Es imposible no cuestionarse: ¿eso es todo lo que podían hacer? Con los recursos del Ayuntamiento y el respaldo que tiene el DIF Altamira, ¿ese es el alcance de su ayuda? Lonas recicladas. Ni siquiera nuevas, ni siquiera una solución que alivie de verdad las condiciones en las que vive esta familia.
El gesto, en lugar de conmover, ofende. Ofende porque refleja no solo la falta de experiencia, sino la falta de sensibilidad. Rosy Martínez, como representante del Voluntariado, tiene en sus manos la oportunidad de hacer algo significativo, de aprovechar los recursos para transformar vidas, y en cambio elige hacer un espectáculo de caridad barata.

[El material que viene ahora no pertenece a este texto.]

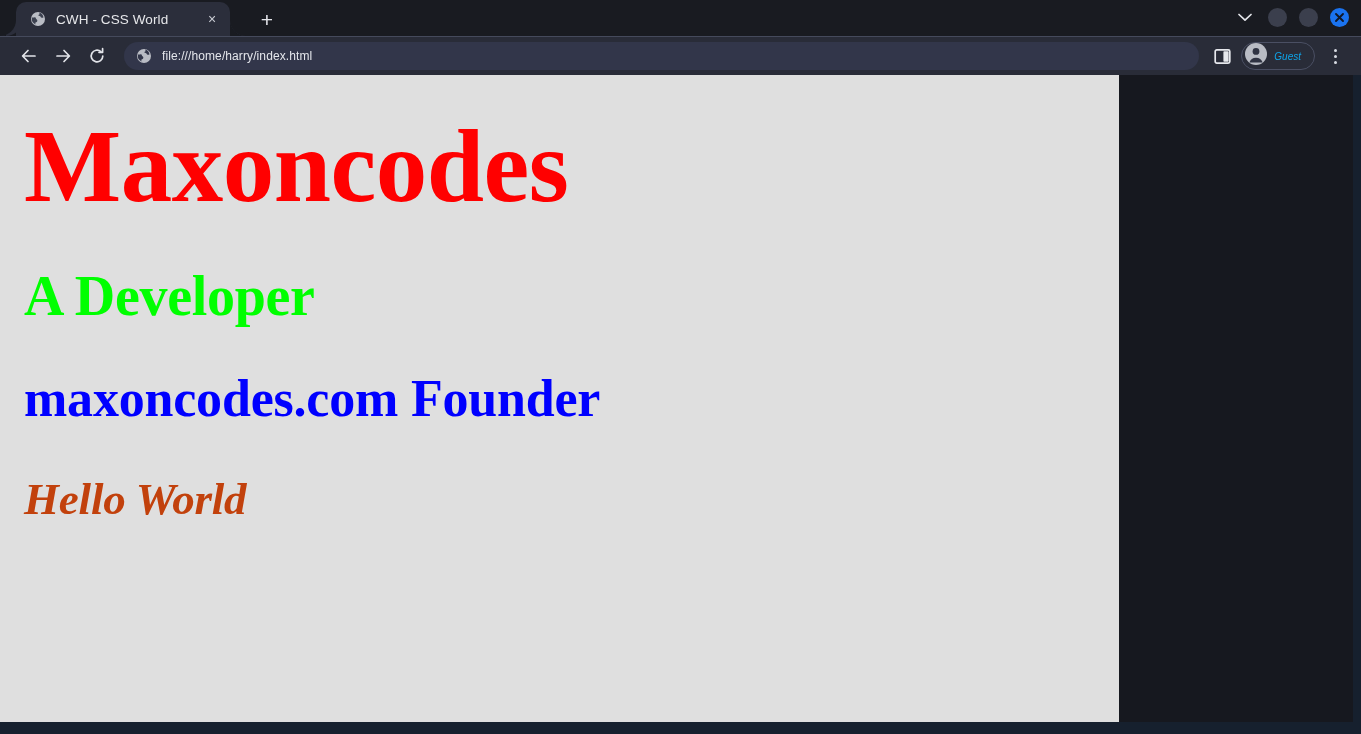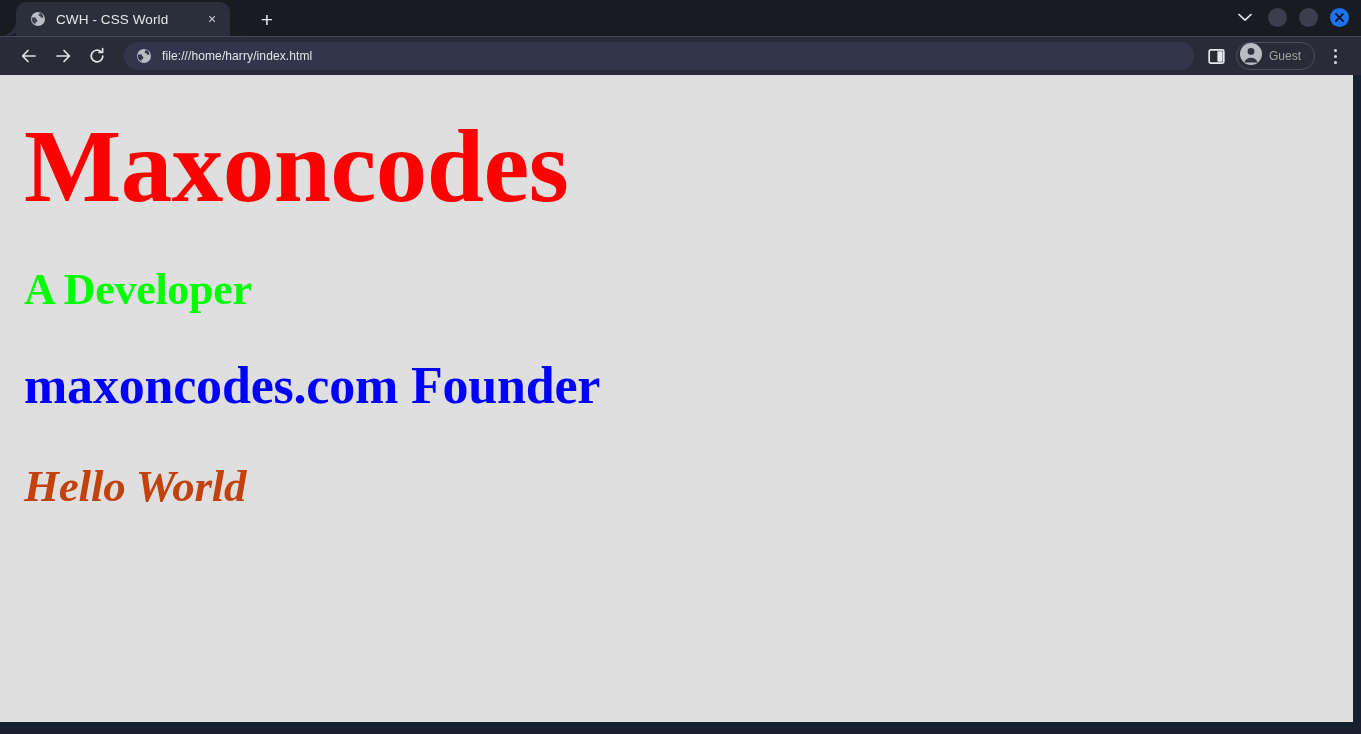"Guest" .profile-label { color: #a3a3a3 -> #0ea5e9; font-size: 12px -> 10px; font-style: none -> italic }
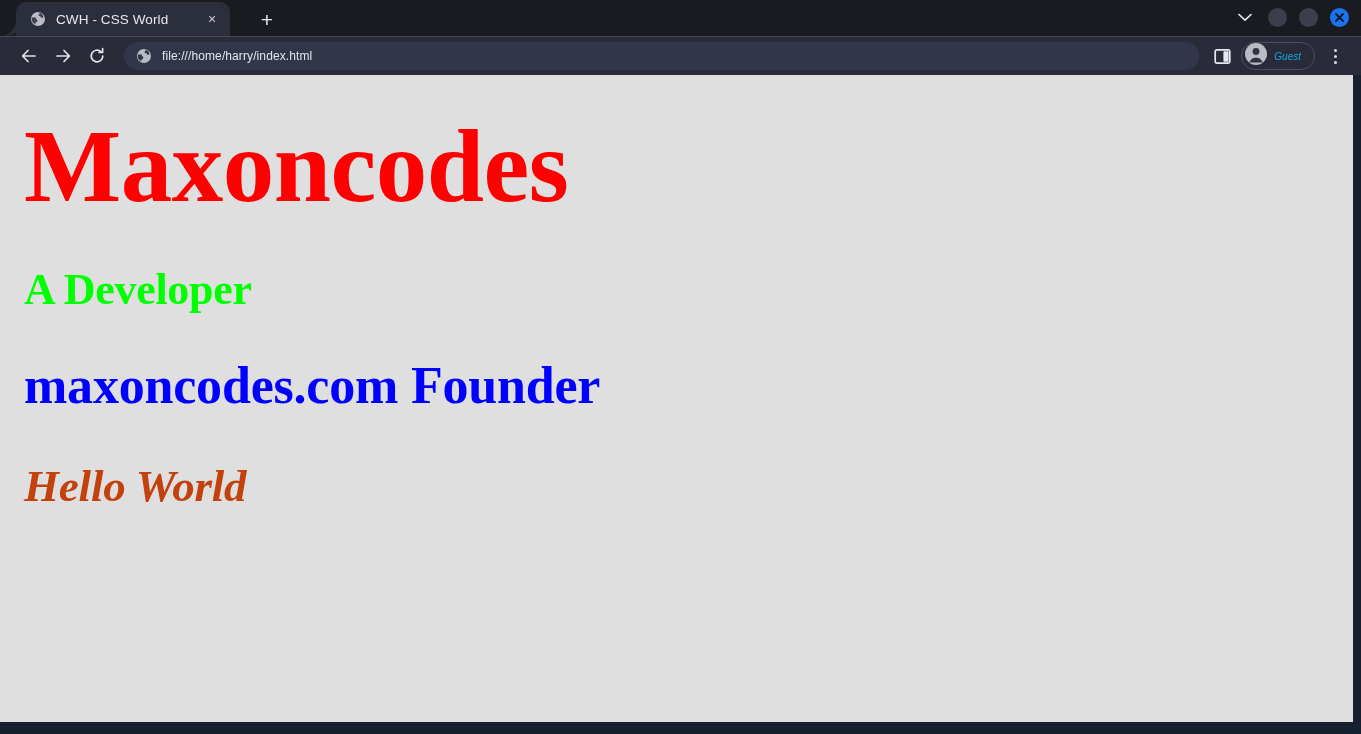"Maxoncodes" .viewport { width: 1353px -> 1119px }
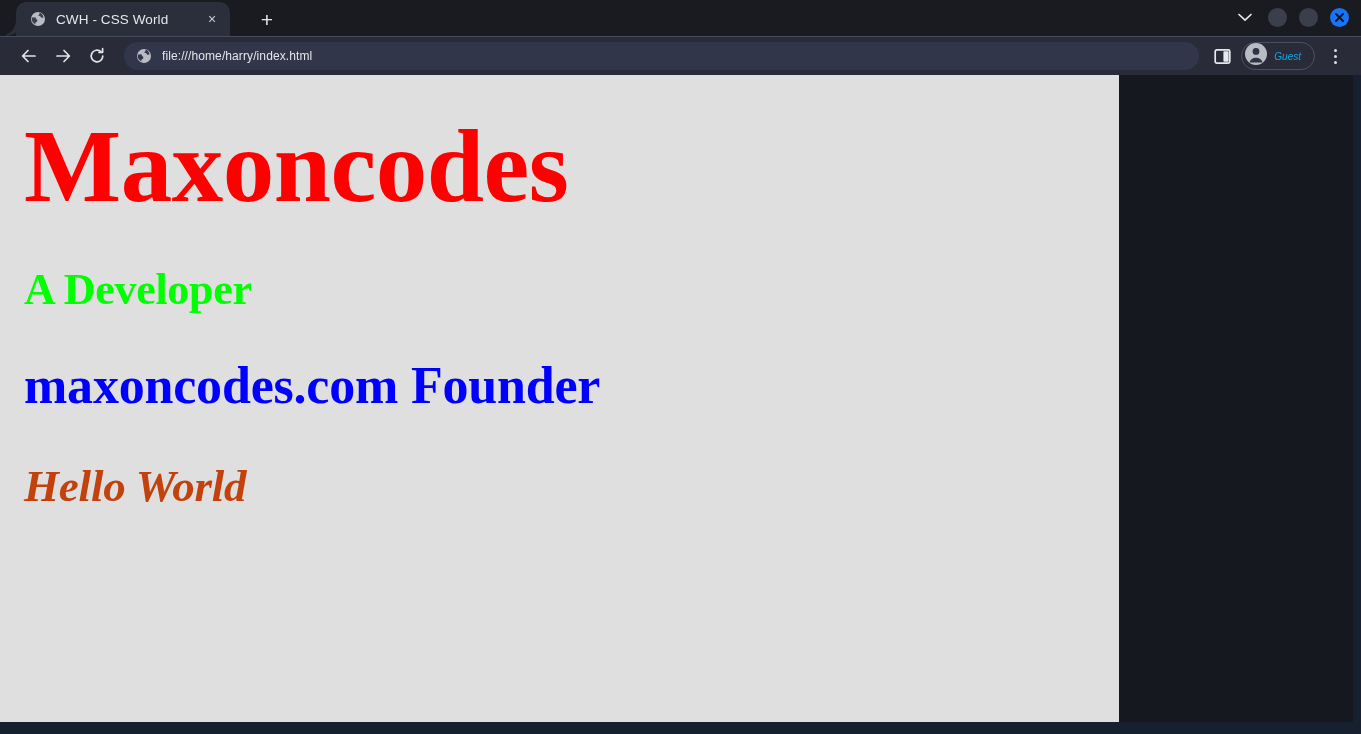"A Developer" .h2 { font-size: 44px -> 56px }
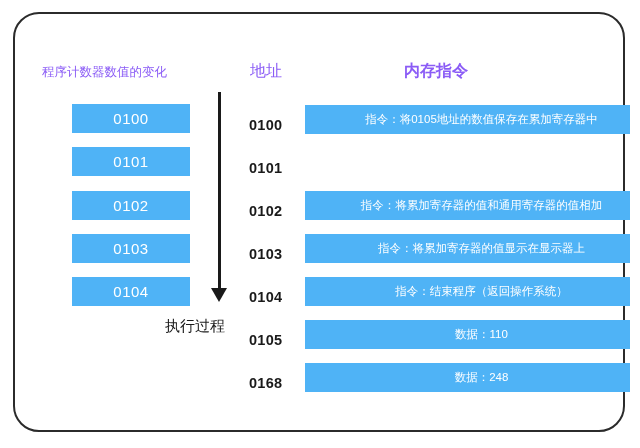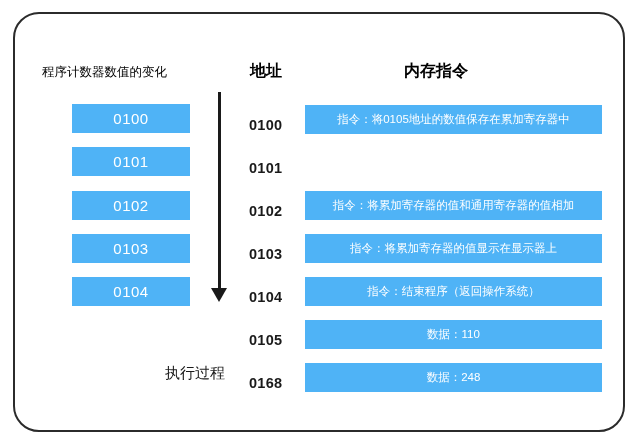"程序计数器数值的变化" .hdr { color: #000000 -> #8b5cf6 }
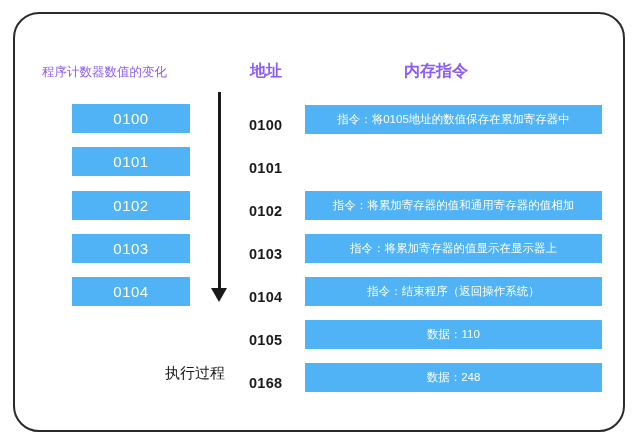"地址" .hdr-addr { font-weight: bold -> normal }
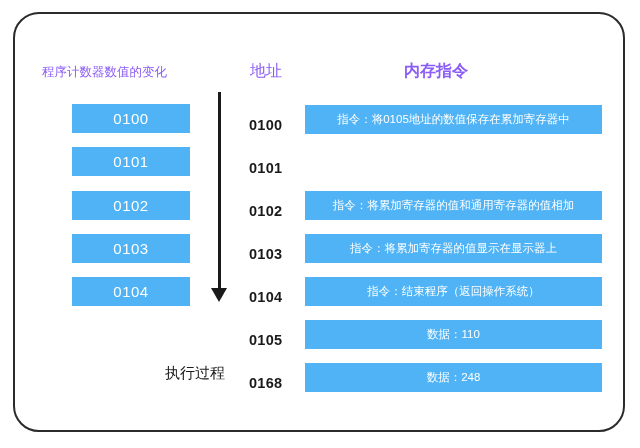"指令：将0105地址的数值保存在累加寄存器中" .mem-bar { padding-left: none -> 28px }
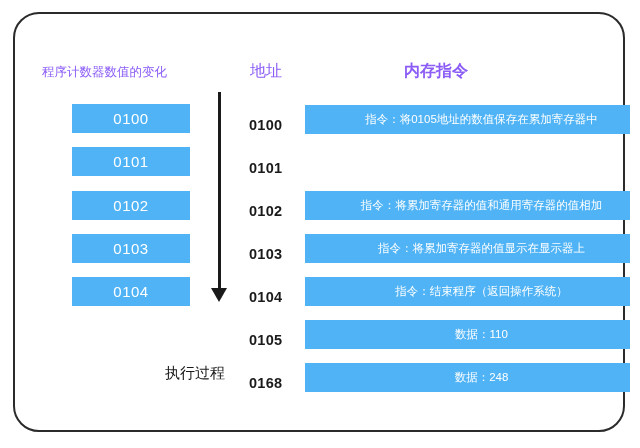"执行过程" .exec-label { margin-top: 47px -> none }
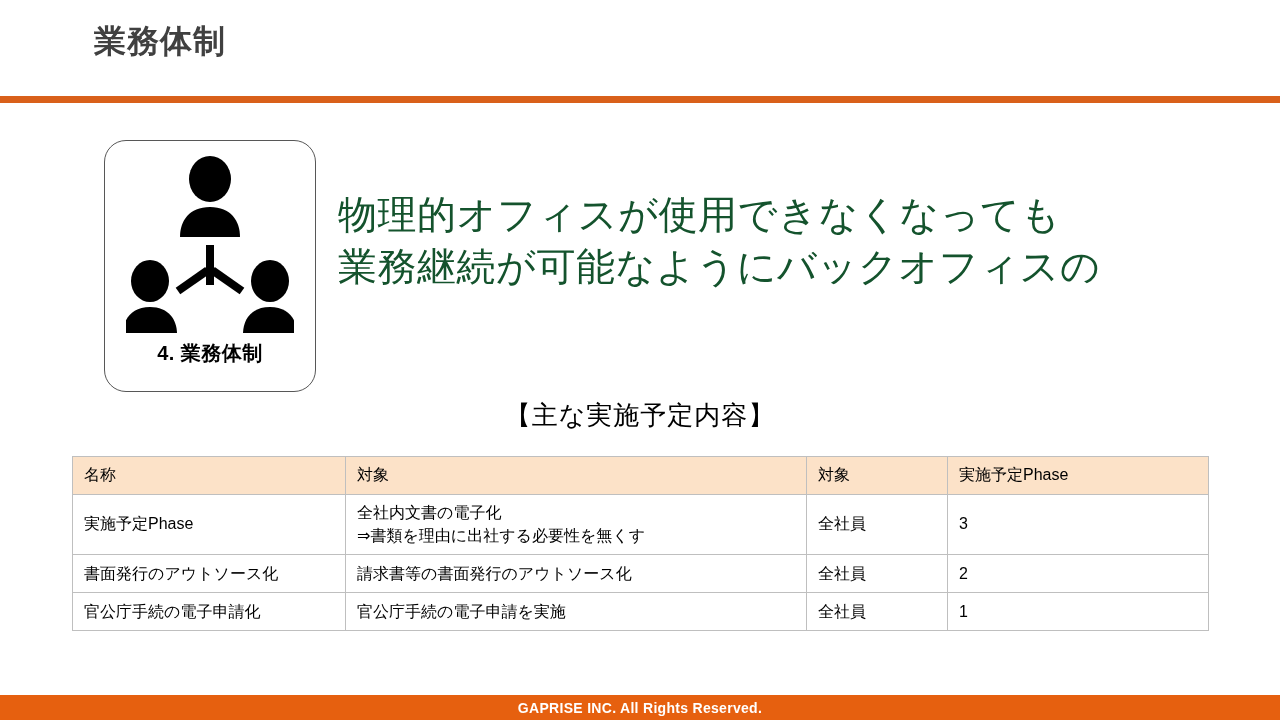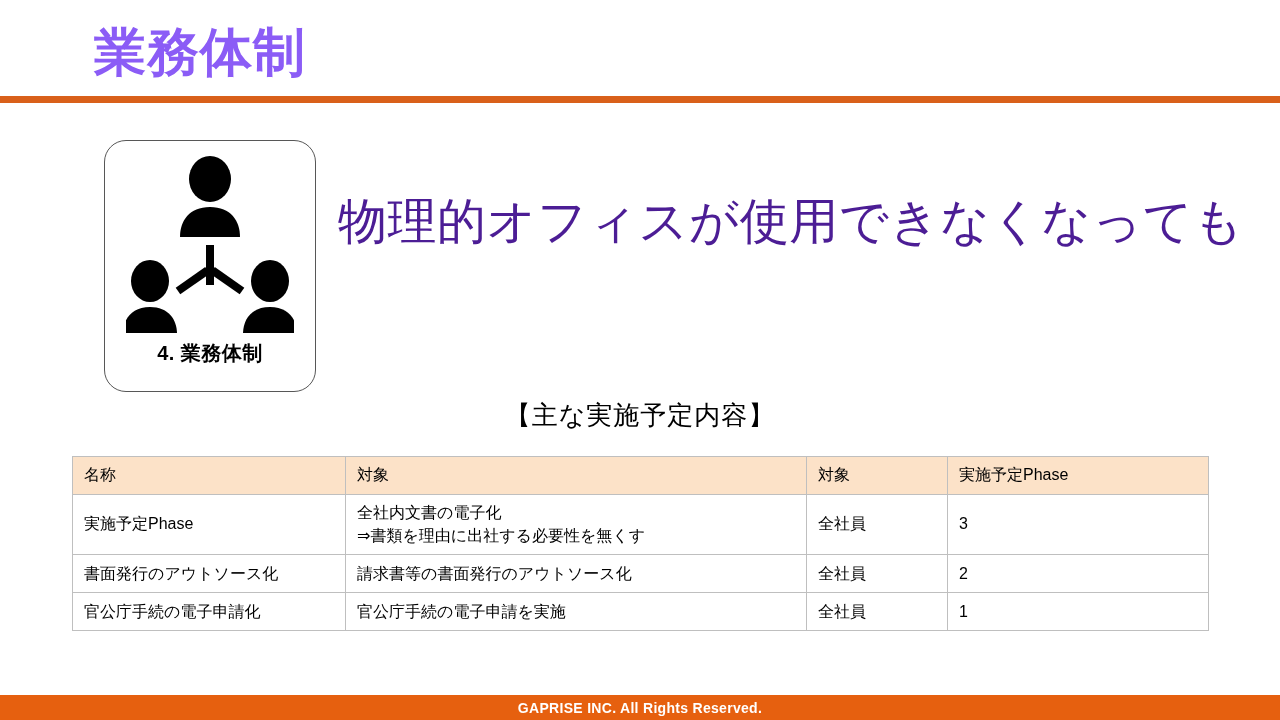"業務体制" .slide-title { color: #8b5cf6 -> #404040; font-size: 52px -> 32px }
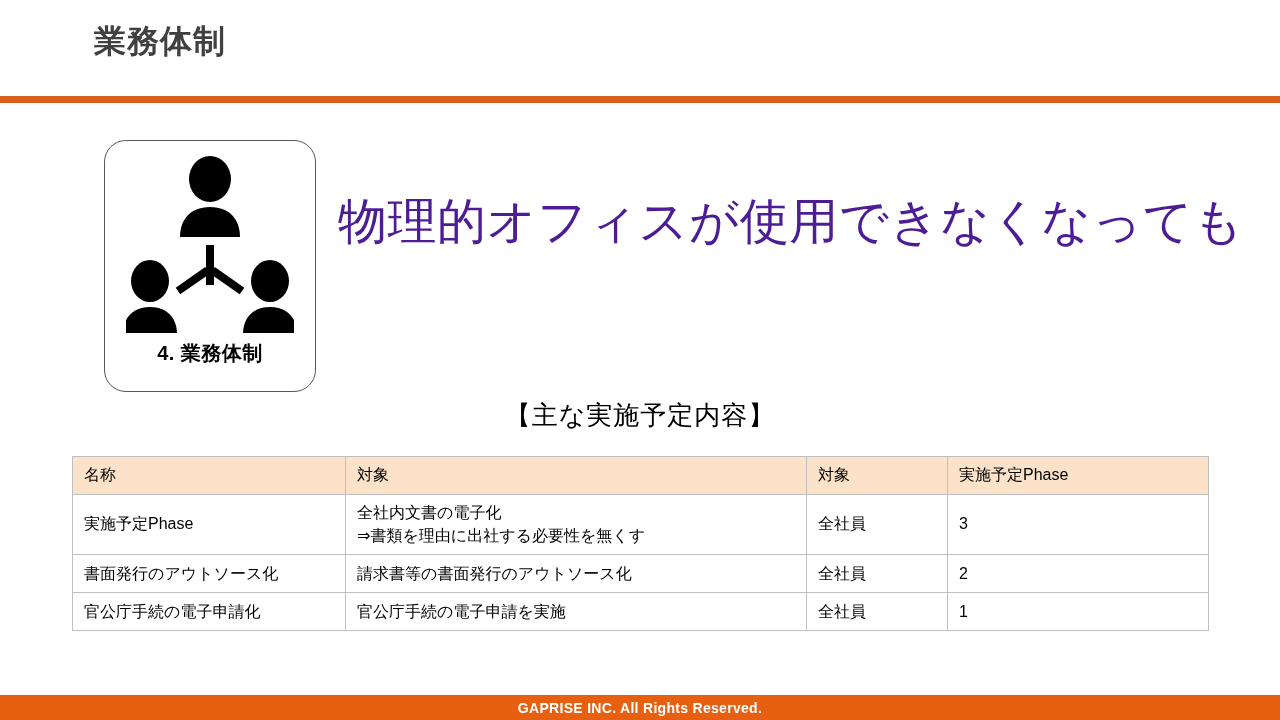"物理的オフィスが使用できなくなっても" .lead { color: #4c1d95 -> #14532d; font-size: 49px -> 39px }
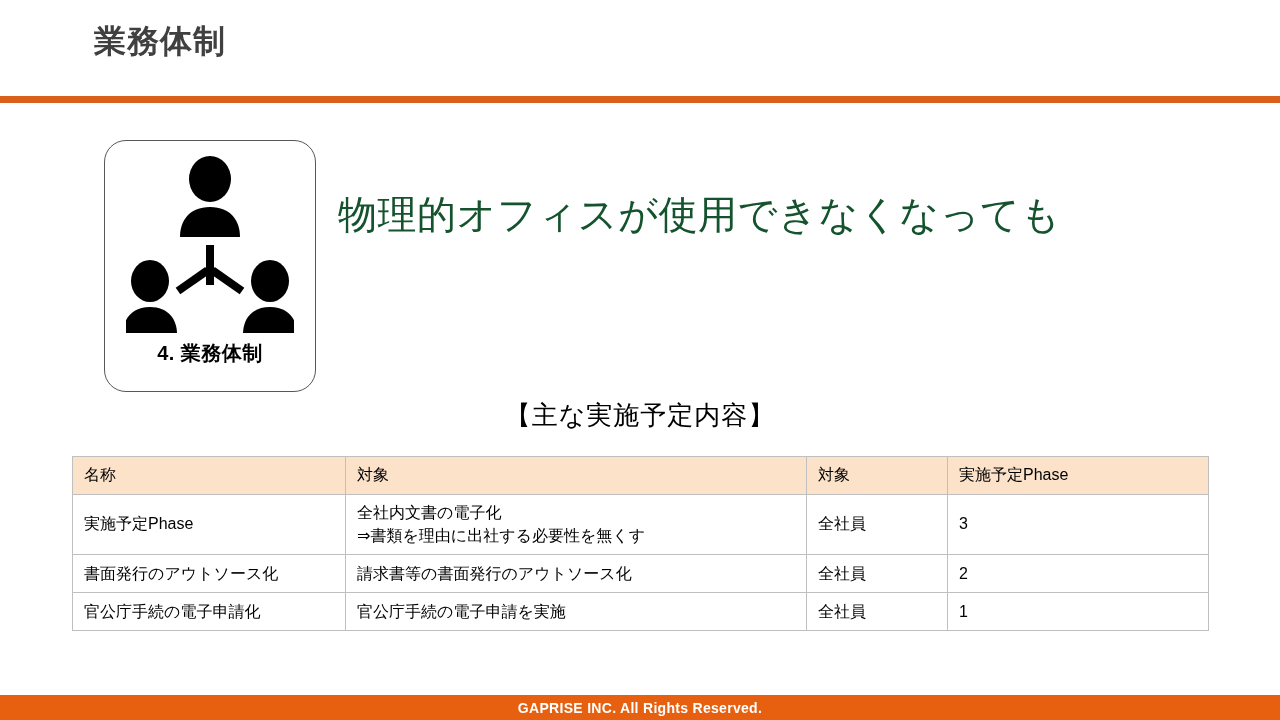"業務継続が可能なようにバックオフィスの" div { html: none -> <div>業務継続が可能なようにバックオフィスの</div> }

Pero la responsabilidad no es solo de ella. Su padre, el alcalde Armando Martínez, conoce la magnitud de las necesidades en Altamira. Él sabe, o debería saber, que estas acciones no solo son insuficientes, sino que exhiben una desconexión dolorosa entre el gobierno y quienes más lo necesitan.
La familia Aguilar no necesita lonas recicladas ni fotos para redes sociales. Necesita un hogar digno, una solución real, algo que no solo les cubra del frío, sino que les devuelva un poco de esperanza. Porque la pobreza no es un escenario para posar, es una herida abierta que exige empatía y compromiso.
Si esto es lo que el Voluntariado Juvenil entiende por «hacer la diferencia», entonces quizá la diferencia que más urge es la de su manera de ver y tratar la pobreza. Altamira merece más, y la familia Aguilar también.